[[ Source material open ]]

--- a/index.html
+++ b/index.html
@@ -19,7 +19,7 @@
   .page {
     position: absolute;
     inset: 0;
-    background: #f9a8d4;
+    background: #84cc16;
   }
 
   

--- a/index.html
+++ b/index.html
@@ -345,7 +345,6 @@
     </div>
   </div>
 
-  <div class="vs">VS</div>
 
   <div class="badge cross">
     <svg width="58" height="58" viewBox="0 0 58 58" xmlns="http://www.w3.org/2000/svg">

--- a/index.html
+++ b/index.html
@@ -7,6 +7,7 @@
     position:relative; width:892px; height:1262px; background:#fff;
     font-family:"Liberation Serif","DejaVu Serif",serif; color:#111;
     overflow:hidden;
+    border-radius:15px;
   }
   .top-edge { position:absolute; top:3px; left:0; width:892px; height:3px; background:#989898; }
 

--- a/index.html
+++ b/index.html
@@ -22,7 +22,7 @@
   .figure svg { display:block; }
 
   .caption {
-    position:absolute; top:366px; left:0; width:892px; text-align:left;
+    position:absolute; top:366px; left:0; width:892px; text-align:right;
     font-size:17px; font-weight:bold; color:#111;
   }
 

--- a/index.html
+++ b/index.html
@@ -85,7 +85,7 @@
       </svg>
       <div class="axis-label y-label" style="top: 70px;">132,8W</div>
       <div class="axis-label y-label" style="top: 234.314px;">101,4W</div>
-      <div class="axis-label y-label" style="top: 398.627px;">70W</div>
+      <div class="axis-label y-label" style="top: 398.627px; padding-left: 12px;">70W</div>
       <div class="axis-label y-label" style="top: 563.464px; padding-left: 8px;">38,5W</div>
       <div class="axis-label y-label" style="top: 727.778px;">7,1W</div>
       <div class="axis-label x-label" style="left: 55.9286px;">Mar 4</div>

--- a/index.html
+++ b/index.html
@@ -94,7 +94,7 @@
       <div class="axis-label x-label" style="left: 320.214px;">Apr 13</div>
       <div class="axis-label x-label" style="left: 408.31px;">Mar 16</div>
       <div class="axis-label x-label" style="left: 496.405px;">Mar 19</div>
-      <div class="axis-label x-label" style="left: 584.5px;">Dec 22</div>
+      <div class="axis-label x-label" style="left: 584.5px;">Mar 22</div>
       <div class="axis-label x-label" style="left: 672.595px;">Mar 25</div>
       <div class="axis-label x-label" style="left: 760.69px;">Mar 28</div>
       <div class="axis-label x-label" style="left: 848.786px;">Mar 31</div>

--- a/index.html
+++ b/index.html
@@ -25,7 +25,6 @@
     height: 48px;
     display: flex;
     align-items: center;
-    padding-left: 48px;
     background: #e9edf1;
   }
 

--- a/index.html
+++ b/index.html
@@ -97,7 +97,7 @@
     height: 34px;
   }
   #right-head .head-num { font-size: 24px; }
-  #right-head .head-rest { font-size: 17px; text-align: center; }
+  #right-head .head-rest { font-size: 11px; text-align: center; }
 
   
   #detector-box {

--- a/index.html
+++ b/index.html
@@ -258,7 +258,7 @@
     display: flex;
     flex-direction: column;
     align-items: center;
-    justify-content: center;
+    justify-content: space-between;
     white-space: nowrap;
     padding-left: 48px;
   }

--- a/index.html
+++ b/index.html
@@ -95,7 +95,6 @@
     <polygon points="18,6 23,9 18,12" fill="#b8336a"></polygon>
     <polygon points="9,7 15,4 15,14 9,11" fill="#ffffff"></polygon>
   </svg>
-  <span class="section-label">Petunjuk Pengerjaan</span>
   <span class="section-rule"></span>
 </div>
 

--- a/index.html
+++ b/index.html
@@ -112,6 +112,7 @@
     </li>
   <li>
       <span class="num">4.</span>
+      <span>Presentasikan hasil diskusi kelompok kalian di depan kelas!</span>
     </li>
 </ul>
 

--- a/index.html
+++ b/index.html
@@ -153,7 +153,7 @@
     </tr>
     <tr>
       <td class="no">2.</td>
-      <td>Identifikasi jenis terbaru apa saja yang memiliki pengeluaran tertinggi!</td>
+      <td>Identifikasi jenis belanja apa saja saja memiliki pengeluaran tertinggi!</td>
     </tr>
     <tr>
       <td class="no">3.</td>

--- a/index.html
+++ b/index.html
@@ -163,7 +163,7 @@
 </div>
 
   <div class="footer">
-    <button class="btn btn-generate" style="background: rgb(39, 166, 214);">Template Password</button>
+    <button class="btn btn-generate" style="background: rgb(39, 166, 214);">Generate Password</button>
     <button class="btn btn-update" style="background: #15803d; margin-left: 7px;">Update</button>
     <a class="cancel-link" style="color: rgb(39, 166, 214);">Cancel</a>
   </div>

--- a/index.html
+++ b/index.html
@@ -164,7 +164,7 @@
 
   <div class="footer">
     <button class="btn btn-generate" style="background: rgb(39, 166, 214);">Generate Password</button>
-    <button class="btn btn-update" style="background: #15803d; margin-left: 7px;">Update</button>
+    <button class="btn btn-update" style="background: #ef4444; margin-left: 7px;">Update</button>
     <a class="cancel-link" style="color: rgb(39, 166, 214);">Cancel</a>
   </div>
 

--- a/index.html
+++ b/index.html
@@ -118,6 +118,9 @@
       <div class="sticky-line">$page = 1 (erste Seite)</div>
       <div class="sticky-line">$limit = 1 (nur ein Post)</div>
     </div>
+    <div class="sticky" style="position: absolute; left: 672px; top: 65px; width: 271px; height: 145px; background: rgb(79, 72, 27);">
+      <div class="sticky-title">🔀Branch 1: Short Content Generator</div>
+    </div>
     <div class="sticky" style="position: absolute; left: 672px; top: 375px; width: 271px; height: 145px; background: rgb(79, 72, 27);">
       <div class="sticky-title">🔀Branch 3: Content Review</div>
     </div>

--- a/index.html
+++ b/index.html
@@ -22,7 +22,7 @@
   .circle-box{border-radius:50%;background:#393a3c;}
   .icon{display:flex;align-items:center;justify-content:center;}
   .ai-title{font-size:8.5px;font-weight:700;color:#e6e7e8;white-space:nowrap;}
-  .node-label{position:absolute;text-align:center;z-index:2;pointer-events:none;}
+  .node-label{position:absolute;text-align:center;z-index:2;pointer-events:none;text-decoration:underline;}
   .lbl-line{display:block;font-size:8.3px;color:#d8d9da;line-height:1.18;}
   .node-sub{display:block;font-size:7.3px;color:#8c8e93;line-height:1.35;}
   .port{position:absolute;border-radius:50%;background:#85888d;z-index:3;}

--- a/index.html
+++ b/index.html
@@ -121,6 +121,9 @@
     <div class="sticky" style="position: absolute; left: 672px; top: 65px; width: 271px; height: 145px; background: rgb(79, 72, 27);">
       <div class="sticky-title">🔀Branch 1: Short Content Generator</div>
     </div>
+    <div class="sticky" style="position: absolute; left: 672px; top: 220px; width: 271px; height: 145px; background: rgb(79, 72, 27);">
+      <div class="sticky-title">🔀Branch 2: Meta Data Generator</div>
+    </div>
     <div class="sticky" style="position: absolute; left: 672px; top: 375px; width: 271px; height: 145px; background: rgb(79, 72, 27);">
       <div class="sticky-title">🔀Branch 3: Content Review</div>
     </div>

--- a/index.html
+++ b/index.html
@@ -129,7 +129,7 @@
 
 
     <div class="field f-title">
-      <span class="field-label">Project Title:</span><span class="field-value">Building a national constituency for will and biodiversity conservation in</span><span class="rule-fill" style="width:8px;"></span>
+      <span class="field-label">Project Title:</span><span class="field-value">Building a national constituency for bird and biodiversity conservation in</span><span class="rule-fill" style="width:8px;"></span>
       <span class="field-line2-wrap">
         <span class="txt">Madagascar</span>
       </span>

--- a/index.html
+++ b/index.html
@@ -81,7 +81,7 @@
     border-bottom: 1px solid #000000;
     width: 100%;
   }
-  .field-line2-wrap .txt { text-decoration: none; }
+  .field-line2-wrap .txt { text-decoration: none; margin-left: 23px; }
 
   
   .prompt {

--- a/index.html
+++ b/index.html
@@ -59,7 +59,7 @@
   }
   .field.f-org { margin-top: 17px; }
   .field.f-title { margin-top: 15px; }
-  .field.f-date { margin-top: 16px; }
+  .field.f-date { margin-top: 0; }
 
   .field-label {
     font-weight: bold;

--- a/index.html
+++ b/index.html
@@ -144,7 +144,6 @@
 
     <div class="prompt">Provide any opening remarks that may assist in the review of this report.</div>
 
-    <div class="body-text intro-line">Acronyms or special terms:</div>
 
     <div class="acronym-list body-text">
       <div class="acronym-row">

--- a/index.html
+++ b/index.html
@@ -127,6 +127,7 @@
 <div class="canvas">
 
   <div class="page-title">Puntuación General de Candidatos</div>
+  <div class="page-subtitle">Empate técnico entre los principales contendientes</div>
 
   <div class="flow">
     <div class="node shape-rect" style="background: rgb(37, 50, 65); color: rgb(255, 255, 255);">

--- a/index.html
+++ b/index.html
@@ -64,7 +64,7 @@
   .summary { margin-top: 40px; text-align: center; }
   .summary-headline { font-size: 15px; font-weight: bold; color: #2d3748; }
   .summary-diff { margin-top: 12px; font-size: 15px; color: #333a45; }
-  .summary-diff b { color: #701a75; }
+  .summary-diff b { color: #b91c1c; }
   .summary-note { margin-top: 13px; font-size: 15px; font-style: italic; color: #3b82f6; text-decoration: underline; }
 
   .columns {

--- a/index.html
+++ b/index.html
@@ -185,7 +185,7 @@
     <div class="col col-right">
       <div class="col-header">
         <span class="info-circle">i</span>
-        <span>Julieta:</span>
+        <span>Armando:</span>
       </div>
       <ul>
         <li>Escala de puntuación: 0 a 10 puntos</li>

[[ Source material closed ]]

## What is required
Display every line of the listing that contains the string "font".

## Task solution
     font-family:"Liberation Serif","DejaVu Serif",serif; color:#111;
     font-size:17px; font-weight:bold; color:#111;
   #right-head .head-num { font-size: 24px; }
-  #right-head .head-rest { font-size: 17px; text-align: center; }
+  #right-head .head-rest { font-size: 11px; text-align: center; }
   .ai-title{font-size:8.5px;font-weight:700;color:#e6e7e8;white-space:nowrap;}
   .lbl-line{display:block;font-size:8.3px;color:#d8d9da;line-height:1.18;}
   .node-sub{display:block;font-size:7.3px;color:#8c8e93;line-height:1.35;}
     font-weight: bold;
   .summary-headline { font-size: 15px; font-weight: bold; color: #2d3748; }
   .summary-diff { margin-top: 12px; font-size: 15px; color: #333a45; }
   .summary-note { margin-top: 13px; font-size: 15px; font-style: italic; color: #3b82f6; text-decoration: underline; }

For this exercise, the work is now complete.